Homem morre atingido por espada junina na Bahia; questões penais
Vítima de 47 anos falece após impacto de artefato pirotécnico em festejo junino em Sapeaçu.
Um homem de 47 anos perdeu a vida na noite de terça-feira, 23 de junho, após ser atingido por uma espada junina — artefato pirotécnico característico de festas de santos populares — no município de Sapeaçu, localizado no Recôncavo Baiano. O incidente ocorreu durante celebrações de São João e levanta questões relevantes sobre responsabilidade penal, tipificação de conduta e culpabilidade em contextos de festejo coletivo.
Contexto
As espadas juninas são fogos de artifício que funcionam por propulsão de pólvora, criando um efeito visual com traços luminosos e explosivos sucessivos. Embora tradicionais em festividades nordestinas, esses artefatos apresentam alto potencial de risco quando operados sem controle adequado ou em proximidade com pessoas. A morte decorrente de acidente envolvendo objeto pirotécnico integra a categoria de lesão corporal seguida de morte, suscitando investigação sobre a natureza do evento — se acidental, negligente ou doloso.
No contexto penal, diferencia-se entre responsabilidade criminal intencional (homicídio doloso), comportamento negligente (homicídio culposo) e acidentes que prescindem de imputação penal, conforme a dinâmica dos fatos. A investigação preliminar pela polícia civil e o inquérito policial determinam se houve violação de normas de segurança ou negligência manifesta capaz de ensejar tipificação penal.
O que foi decidido
Não há decisão judicial neste estágio. O caso encontra-se em fase de investigação inicial pela polícia civil do estado da Bahia. A morte foi constatada, o local foi preservado para perícia técnica, e o boletim de ocorrência registra as circunstâncias preliminares do incidente. A próxima etapa envolve a conclusão do inquérito policial, análise do Ministério Público Estadual quanto à caracterização de crime e, se constatada conduta típica, apresentação de denúncia.
Base normativa e precedentes
- Art. 121, Código Penal — Define homicídio simples (pena de 6 a 20 anos) e, em seu §2º, homicídio culposo (quando não há intenção, mas negligência, imprudência ou imperícia).
- Art. 188, Código Penal — Caracteriza exclusão de ilicitude em caso de legítima defesa ou estado de necessidade; aplicável caso se demonstre que a vítima agiu em risco voluntariamente assumido.
- Decreto Federal n.º 2.910/1998 — Regulamenta a fabricação, importação, armazenamento e uso de produtos pirotécnicos, exigindo licenças e conformidade com padrões de segurança.
- Lei Estadual Baiana n.º 9.435/2005 (ou similares) — Podem disciplinar queima de fogos em áreas urbanas e festas públicas, estabelecendo restrições de segurança.
- Jurisprudência consolidada — Tribunais superiores reconhecem que morte em contexto de festejo coletivo pode configurar homicídio culposo se comprovada negligência manifesta (ausência de barreiras de segurança, operador sem treinamento, desatenção grave).
Impacto prático
Para investigação e ação penal:
- Perícia técnica determinará a trajetória do artefato, distância de segurança não mantida e se a espada junina estava em conformidade com normas de fabricação.
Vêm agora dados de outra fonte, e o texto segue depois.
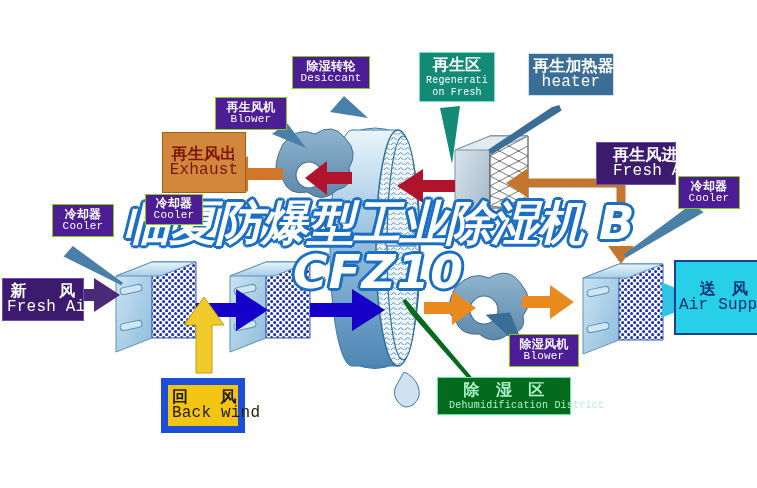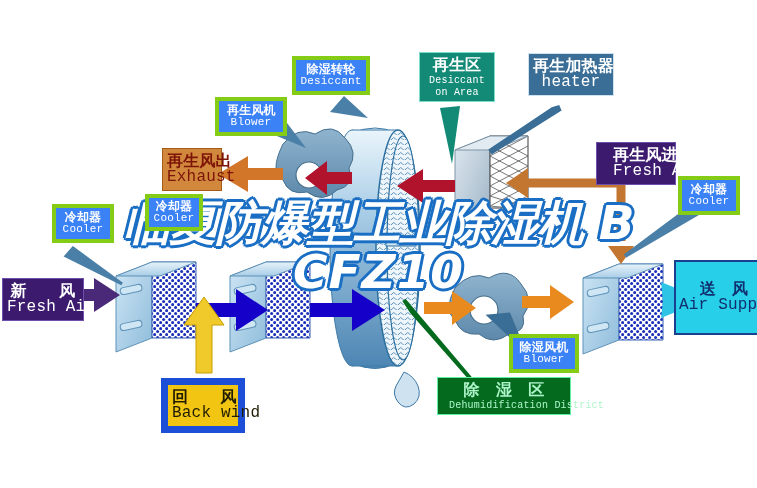"除湿转轮" .st { background: #3b82f6 -> #4c1d95; border: 4px solid #84cc16 -> 1px solid #84cc16 }
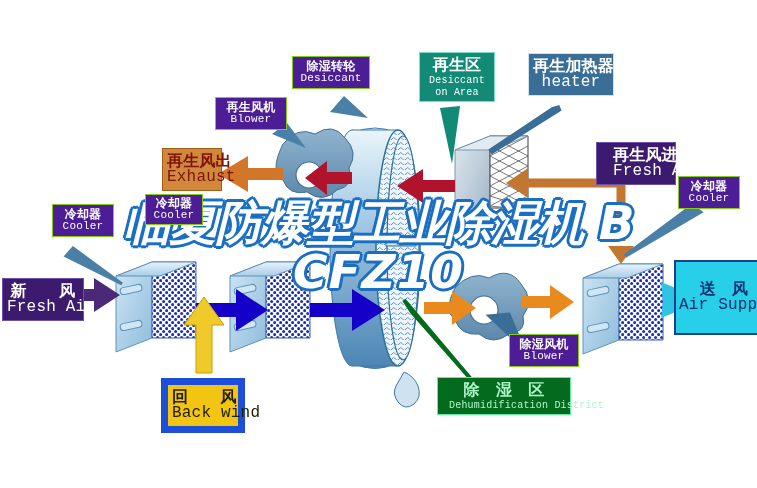"Desiccant on Area" span.en { text: Desiccant on Area -> Regenerati on Fresh }
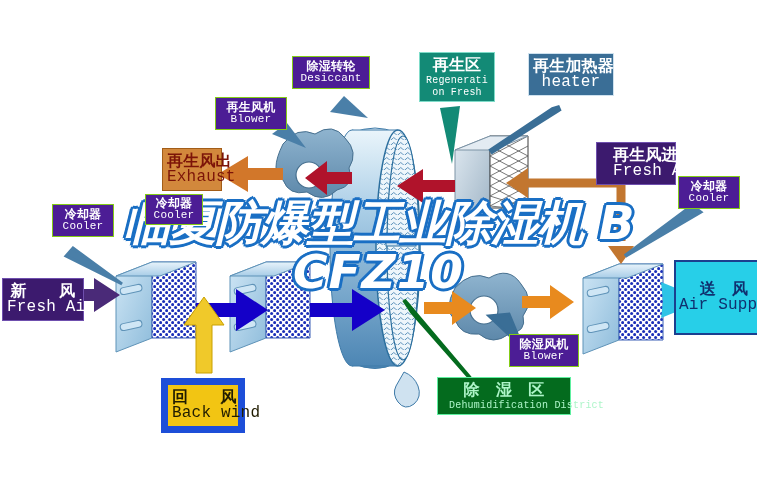"再生风出" div.lbl { padding: 3px 4px -> 12px 4px; top: 148px -> 132px; width: 60px -> 84px }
- Interrogatório de testemunhas e responsáveis pela queima estabelecerá se houve imprudência, negligência ou imperícia.
- Autópsia revelará causa mortis exata e se houve outras circunstâncias agravantes.
Para responsabilidade civil:
- Familiares da vítima podem mover ação reparatória contra quem operava o artefato e contra organizadores do festejo, se pessoas jurídicas, conforme art. 927 do Código Civil (responsabilidade por ato danoso).
- Seguro de responsabilidade civil, se existente, pode ser acionado.
Para polícia e Ministério Público:
- Necessária investigação sobre autorização/licença para queima de fogos no local.
- Verificação se houve violação de ordenança municipal ou lei estadual sobre pirotecnia.
- Definição se o operador possuía treinamento ou experiência reconhecida.
O que observar
A classificação penal final dependerá integralmente de como os fatos forem comprovados no inquérito. Se configurado homicídio culposo, a pena varia de 1 a 3 anos, conforme §3º do art. 121 do CP. Caso a investigação conclua por acidente inevitável (ausência absoluta de negligência), pode não haver denúncia.
Advogados de defesa devem acompanhar o inquérito para eventuais arguições de excludentes de ilicitude e culpabilidade. Familiares devem simultaneamente instruir ação civil de reparação por dano moral e material.
A controvérsia jurisprudencial sobre a imputação em contexto de festejo coletivo não é pacífica: alguns julgados reconhecem assunção de risco inerente ao ambiente; outros entendem que negligência manifesta persiste independentemente do contexto. O resultado dependerá das provas periciais e testemunhais que instruírem o inquérito e eventual ação penal.